Mi pare che il Papa sia stato chiaro, anche di recente: la rinuncia non è nella sua testa. Io ho occasione di lavorare con lui e posso assicurare che sta molto bene. Quello al ginocchio non è un problema realmente serio, la “testa” è perfetta, ricorda tutto, è rapido nelle risposte, è una persona intelligente. Credo proprio che non sia questo il momento di chiedersi chi sarà il prossimo Papa. Anche nel recente viaggio in Africa ci sono state nuove aperture, nuovi temi.
È, insomma, un Papa che continua a “sorprendere”. In che cosa, lei stessa è stata sorpresa, rispetto alle parole e ai gesti di Francesco?
Personalmente, mi ha stupito una parola data a un gruppo di studenti africani. “Non abbiamo un vita”, gli dicevano questi giovani, elencando le loro sofferenze e i grandi problemi sociali che devono affrontare.

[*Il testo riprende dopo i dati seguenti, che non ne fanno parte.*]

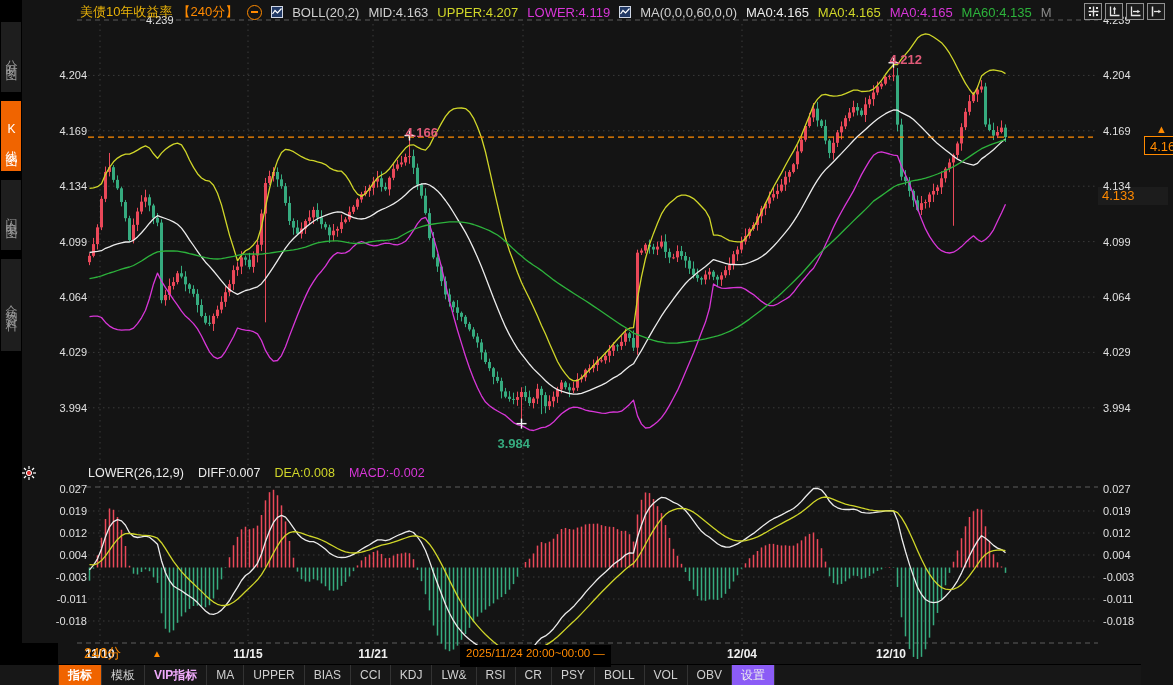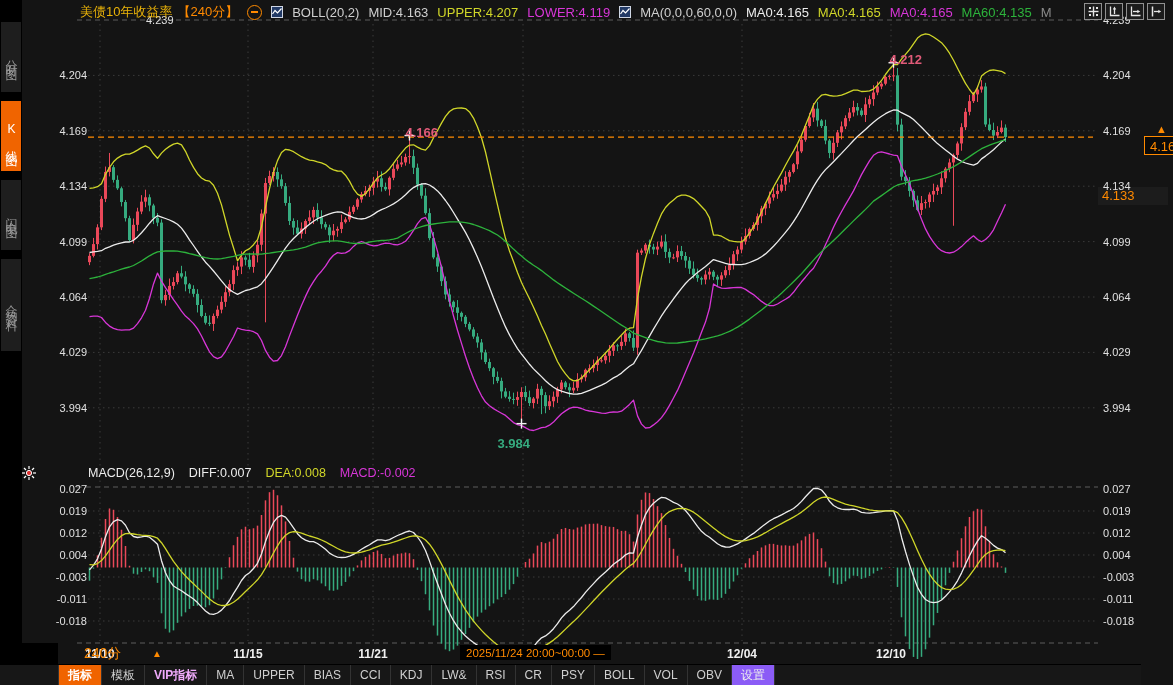"MACD(26,12,9)" span.wh { text: MACD -> LOWER }
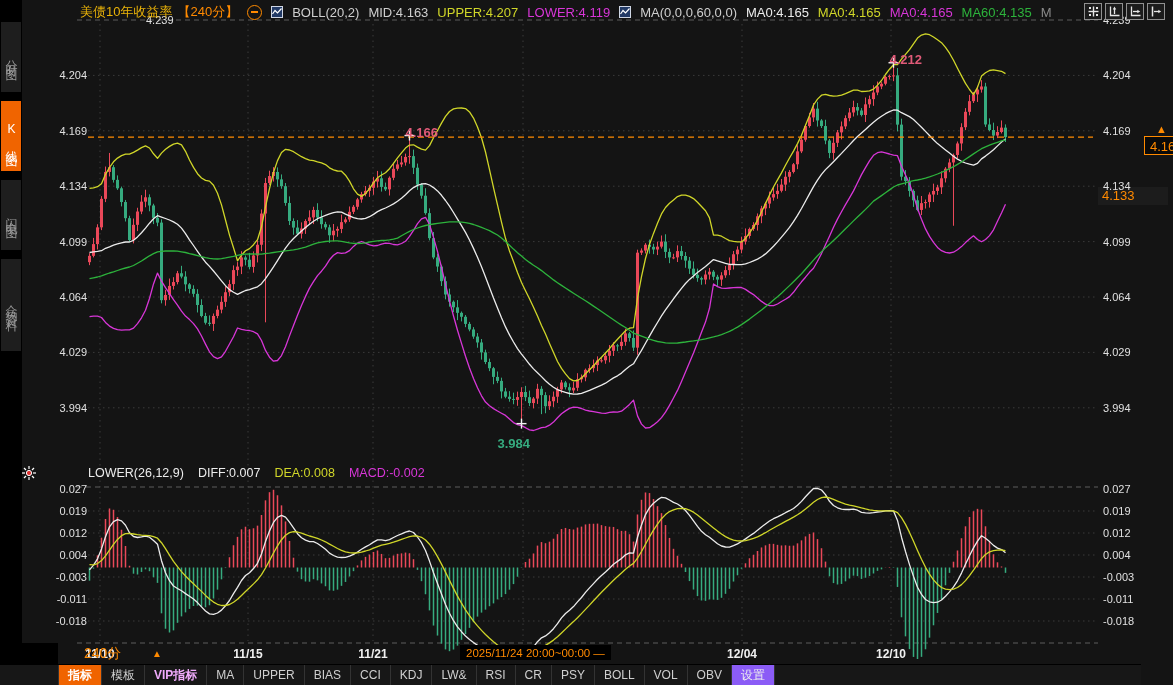"2025/11/24 20:00~00:00 —" .xhairbox { height: 15px -> 22px }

E uno di loro ha chiesto cosa si potesse fare. “Tu devi organizzarti, e fare politica, senza ideologie, senza destra o sinistra”. Il Papa ha dato una risposta fulminea, ha valorizzato la responsabilità di quel giovane. Mi sono detta: anni fa un Papa avrebbe potuto dire queste cose? In certe situazioni, chi le ha dette è finito desaparecido, o ammazzato. Ora è un Papa che le dice, che ci esorta, in un mondo così difficile, a costruire unità. E poi mi sorprende di lui un’altra cosa: il suo modo tranquillo di affrontare le cose, il suo sorriso, il fatto che concede sempre una seconda possibilità a chi lo ha “tradito”, lo fa davvero, e il fatto che spesso si mette accanto a lui persone che magari lo criticano. È la via del Vangelo.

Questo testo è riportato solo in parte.